Disability Services

Eligibility & Requirements

Services and reasonable accommodations are granted to students who complete the Disabilities Services Application and submit complete written documentation of the disability from an appropriate and qualified source (e.g. licensed psychologist). The documentation must be current (within three years). It should clearly state a detailed diagnosis and include specific recommendations for academic accommodations. Services cannot be provided for a student who does not submit the necessary documentation. FLCC does not provide evaluations.

To ensure that accommodations/services are in place at the beginning of the semester, it is strongly recommended that students complete the aforementioned process at least 30 days prior to the beginning of the given semester (e.g., by August 1 for the Fall Semester; by January 1 for the Spring Semester; by May 1 for the Summer Sessions).

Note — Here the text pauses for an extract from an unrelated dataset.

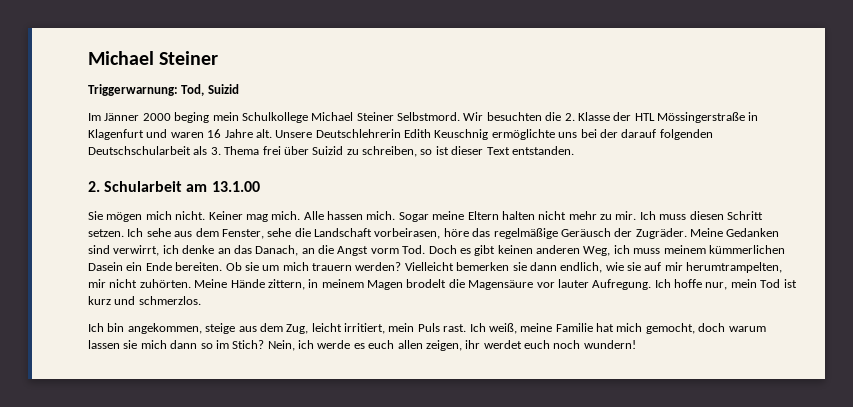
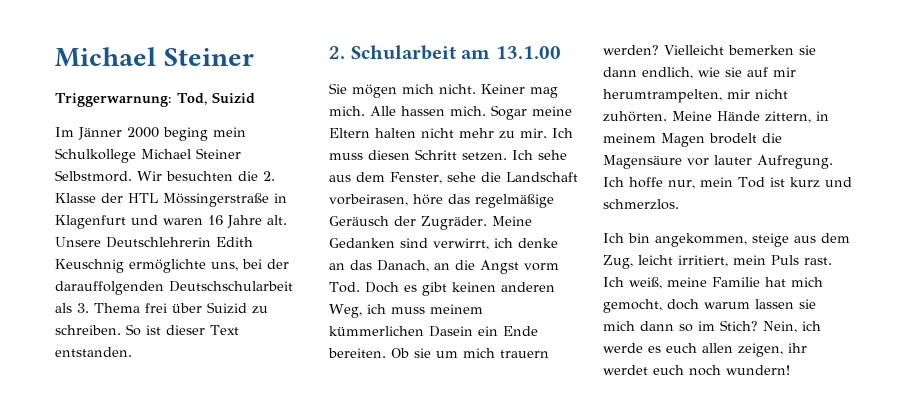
- Unsere Deutschlehrerin Edith Keuschnig ermöglichte uns bei der darauf folgenden Deutschschularbeit als 3. Thema frei über Suizid zu schreiben, so ist dieser Text entstanden.
+ Unsere Deutschlehrerin Edith Keuschnig ermöglichte uns, bei der darauffolgenden Deutschschularbeit als 3. Thema frei über Suizid zu schreiben. So ist dieser Text entstanden.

Guidelines for Documentation

Each individual student must provide documentation that contains two elements:

  1. A diagnosis of the specific disability (type of disorder) from a qualified professional. The diagnostician is encouraged to use direct language in the diagnosis. Note: individual "learning styles," "learning differences," and "test anxiety" do not constitute a learning disability.
  2. A rationale (clinical summary) for the requested accommodations based on testing, diagnostic interview (case history), etc. The data should logically reflect a substantial limitation to learning and relate to the specific functional limitations that necessitate accommodation.

The statement of disability, or diagnosis, provides the proof of disability and helps to determine the individual's accommodations and services. Previous provision of services or lack thereof does not guarantee or preclude College services.

Appropriate documentation may typically include:

For students with learning disabilities:

  1. A complete intellectual assessment (preferably the WAIS-R) with all sub-tests and standard scores reported.
  2. A comprehensive achievement battery with all sub-tests and standard scores reported. The battery should include current levels of academic functioning in relevant areas such as reading (decoding and comprehension), mathematics, and oral and written language. Acceptable instruments include, but are not limited to:
    • Woodcock-Johnson Psycho-Educational Battery – Revised (WJ-RACH)
    • Wechsler Individual Achievement Test (WIAT)
    • Stanford Test of Academic Skills (TASK)
    • Scholastic Abilities Test for Adults (SATA)
  3. An assessment of information processing (e.g. short and long-term memory, sequential memory, auditory and visual perception/processing, processing speed, executive functioning and motor ability). Acceptable instruments include:
    • Detroit Tests of Learning Aptitude
    • Information from sub-tests on WAIS-R
    • Woodcock-Johnson Psycho-Educational Battery-Revised: Tests of Cognitive Ability
  4. A clinical summary/diagnostic summary is a necessary component of the assessment report. The clinical summary should include:
    1. Indication of how patterns in the student's cognitive ability, achievement and information processing reflect the presence of a learning disability.
    2. Specific recommendations for accommodations as well as an explanation as to why each accommodation is recommended. The evaluator should support recommendations with specific test results or clinical observations.
    3. Any record of prior accommodations or auxiliary aids, including any information about specific conditions under which the accommodations were used (e.g. standardized testing, final exams, licensing, or certification examinations).

For students with a physical and/or psychological disability:

  1. Documentation ideally includes diagnosis, prognosis and medications. It should also meet the rationale requirements as stated under "Guidelines for Documentation".

Handling of Records and Confidentiality

Records related to student disabilities are kept on file in the appropriate services office. The College has the responsibility to maintain confidentiality of these records and may not release any such records without the student's written consent.

The student with a disability is not required to reveal the nature of the disability to an advisor or an instructor. However, the student is strongly encouraged to discuss his/her accommodations and/or modifications with their instructor(s) and advisor.